Modern supply siders should also recapture immigration policy from culture warriors. Over the long run, more immigrants mean more workers, more entrepreneurs and a more dynamic, faster-growing economy. They would bring immediate benefits as well, by easing the current labour shortage.

Improving skills through well-designed training programmes would spur economic growth by increasing productivity, along with boosting workers’ wages. The American education system fails too many children. It should be clear that the US needs a longer school day and a longer school year. Better-educated students become more productive, higher-wage workers.

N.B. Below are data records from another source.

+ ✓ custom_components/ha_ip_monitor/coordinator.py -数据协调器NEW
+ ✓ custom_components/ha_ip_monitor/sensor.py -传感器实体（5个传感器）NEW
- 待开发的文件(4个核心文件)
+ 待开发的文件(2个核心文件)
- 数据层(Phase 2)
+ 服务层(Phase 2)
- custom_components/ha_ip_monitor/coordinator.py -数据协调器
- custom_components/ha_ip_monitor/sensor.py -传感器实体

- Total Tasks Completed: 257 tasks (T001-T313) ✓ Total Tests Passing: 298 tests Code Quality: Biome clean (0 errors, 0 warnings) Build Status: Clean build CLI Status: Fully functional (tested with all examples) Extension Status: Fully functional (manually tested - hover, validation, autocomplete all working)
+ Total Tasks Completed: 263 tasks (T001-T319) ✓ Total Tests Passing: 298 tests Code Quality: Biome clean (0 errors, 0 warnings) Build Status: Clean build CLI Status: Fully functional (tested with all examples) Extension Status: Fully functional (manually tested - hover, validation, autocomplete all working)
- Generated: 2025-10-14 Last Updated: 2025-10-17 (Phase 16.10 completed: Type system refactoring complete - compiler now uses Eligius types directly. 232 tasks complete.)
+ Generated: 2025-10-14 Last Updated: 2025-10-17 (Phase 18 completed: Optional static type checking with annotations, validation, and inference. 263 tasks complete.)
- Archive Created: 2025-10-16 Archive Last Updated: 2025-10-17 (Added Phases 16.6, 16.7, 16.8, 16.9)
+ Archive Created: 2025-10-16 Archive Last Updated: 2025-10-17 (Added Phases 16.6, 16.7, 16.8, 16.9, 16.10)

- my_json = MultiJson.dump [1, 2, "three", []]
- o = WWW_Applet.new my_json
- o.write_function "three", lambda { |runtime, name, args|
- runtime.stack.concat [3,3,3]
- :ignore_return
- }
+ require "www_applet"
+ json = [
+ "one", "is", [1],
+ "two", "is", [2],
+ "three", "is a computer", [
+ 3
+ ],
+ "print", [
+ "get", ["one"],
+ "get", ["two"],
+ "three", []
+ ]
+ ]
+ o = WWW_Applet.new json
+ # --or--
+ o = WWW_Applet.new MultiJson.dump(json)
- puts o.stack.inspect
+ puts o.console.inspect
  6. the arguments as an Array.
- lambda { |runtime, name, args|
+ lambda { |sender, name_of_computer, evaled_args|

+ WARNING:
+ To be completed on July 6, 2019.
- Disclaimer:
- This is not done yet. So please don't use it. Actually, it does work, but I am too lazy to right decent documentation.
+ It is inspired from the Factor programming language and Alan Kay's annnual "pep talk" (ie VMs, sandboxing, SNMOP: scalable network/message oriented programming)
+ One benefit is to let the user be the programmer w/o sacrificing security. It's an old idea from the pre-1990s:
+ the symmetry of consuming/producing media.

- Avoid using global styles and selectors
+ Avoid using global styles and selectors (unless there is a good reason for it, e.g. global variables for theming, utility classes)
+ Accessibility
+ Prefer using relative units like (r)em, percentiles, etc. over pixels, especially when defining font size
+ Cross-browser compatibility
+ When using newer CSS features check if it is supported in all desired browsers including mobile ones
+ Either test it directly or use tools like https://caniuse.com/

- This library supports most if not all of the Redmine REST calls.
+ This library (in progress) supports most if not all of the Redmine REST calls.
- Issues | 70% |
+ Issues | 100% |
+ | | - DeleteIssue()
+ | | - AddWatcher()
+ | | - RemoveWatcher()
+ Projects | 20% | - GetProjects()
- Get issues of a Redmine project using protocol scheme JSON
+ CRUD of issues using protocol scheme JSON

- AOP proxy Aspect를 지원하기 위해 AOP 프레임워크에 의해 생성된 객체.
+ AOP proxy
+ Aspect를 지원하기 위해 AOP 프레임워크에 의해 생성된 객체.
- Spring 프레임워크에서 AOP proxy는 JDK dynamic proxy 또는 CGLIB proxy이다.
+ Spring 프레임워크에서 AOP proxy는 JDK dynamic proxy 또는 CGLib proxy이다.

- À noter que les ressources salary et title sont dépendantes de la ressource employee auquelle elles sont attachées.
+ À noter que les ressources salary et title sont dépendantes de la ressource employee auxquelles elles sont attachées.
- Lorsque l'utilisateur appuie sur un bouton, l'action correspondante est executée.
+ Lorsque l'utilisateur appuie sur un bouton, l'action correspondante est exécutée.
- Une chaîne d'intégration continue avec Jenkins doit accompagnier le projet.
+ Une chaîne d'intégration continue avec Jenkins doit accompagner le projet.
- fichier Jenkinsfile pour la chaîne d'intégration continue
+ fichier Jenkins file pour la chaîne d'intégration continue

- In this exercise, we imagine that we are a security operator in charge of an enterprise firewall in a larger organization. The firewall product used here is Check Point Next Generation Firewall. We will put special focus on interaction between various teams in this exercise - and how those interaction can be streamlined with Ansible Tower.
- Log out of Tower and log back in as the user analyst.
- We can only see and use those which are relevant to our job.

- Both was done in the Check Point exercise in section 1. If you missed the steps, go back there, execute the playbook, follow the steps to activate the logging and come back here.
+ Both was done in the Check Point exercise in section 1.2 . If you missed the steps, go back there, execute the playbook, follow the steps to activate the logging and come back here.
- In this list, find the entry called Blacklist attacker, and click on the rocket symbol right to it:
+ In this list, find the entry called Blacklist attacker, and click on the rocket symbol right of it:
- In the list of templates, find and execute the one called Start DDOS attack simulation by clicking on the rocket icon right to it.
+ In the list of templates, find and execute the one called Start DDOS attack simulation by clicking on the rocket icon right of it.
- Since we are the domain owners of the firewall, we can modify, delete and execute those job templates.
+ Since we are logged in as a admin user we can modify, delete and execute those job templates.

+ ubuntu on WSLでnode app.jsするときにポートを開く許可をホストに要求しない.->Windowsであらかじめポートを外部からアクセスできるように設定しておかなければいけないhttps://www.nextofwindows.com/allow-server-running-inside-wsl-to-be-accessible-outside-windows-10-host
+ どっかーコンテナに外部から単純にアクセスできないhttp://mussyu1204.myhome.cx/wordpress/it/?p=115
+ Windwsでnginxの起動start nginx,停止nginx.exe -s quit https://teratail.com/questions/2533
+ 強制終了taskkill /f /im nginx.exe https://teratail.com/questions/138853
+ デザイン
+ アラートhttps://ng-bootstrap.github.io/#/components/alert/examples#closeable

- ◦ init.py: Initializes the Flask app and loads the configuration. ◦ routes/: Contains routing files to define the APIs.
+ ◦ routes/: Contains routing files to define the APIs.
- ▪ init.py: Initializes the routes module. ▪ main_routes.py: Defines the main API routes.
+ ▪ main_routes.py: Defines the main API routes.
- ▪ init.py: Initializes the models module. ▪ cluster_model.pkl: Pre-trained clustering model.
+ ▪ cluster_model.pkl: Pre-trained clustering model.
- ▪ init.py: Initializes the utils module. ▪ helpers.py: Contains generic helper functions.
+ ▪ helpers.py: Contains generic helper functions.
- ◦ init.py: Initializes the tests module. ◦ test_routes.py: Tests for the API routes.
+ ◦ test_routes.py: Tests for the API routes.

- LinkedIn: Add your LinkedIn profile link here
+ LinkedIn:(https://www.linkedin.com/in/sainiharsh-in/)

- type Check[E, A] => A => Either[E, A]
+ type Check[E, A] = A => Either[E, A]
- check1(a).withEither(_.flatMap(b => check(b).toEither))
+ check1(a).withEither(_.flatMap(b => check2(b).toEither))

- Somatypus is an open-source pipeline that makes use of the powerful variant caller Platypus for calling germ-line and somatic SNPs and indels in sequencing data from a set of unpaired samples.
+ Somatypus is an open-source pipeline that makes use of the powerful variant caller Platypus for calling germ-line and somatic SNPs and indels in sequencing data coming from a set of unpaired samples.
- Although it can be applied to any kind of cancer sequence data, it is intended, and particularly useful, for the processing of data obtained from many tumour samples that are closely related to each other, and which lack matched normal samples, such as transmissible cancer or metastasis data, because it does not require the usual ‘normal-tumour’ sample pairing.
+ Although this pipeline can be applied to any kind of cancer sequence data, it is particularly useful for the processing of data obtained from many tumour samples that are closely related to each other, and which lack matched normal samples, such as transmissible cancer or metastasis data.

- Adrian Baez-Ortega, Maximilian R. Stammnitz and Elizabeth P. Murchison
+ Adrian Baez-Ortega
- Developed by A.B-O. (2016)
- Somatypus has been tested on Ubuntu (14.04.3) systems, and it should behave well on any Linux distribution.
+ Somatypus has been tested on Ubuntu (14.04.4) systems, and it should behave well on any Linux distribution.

Conservatives should continue to push for reducing tax rates on corporate income and encouraging the full deductibility of new business investment, which would lead to faster productivity and wage growth. Policy should also increase incentives for research and development spending, and provide additional support for basic research. New inventions and innovations fuel longer-term, lasting prosperity.

Some of these policies were in the UK’s ill-fated “mini” Budget, and conservatives in the US and Britain should not overlearn the lessons from Truss’s failed premiership. Uncertainty driven by tactical errors and poor communication from the prime minister, the government’s decision to cut out the Office for Budget Responsibility, a failure to specify spending reductions to balance tax cuts and missteps by the Bank of England all led to a credibility crisis that saw the pound fall while gilt yields rose.

American conservatives, who have become increasingly enamoured with protectionism and industrial policy, should not be persuaded by Truss’s fall to move even further from their supply-side roots. Giving select industries special treatment is a lose-lose, reducing employment in those industries and lowering the overall growth rate. But the correct alternative isn’t additional deficit-financed individual income tax cuts either.

Instead, conservatives should pursue a growth-and-participation agenda that would increase the size of the workforce, boost investment, make workers more productive and increase innovation and dynamism. This agenda would lead to more output and higher incomes — and would give more Americans the dignity, purpose and identity that come from earned success.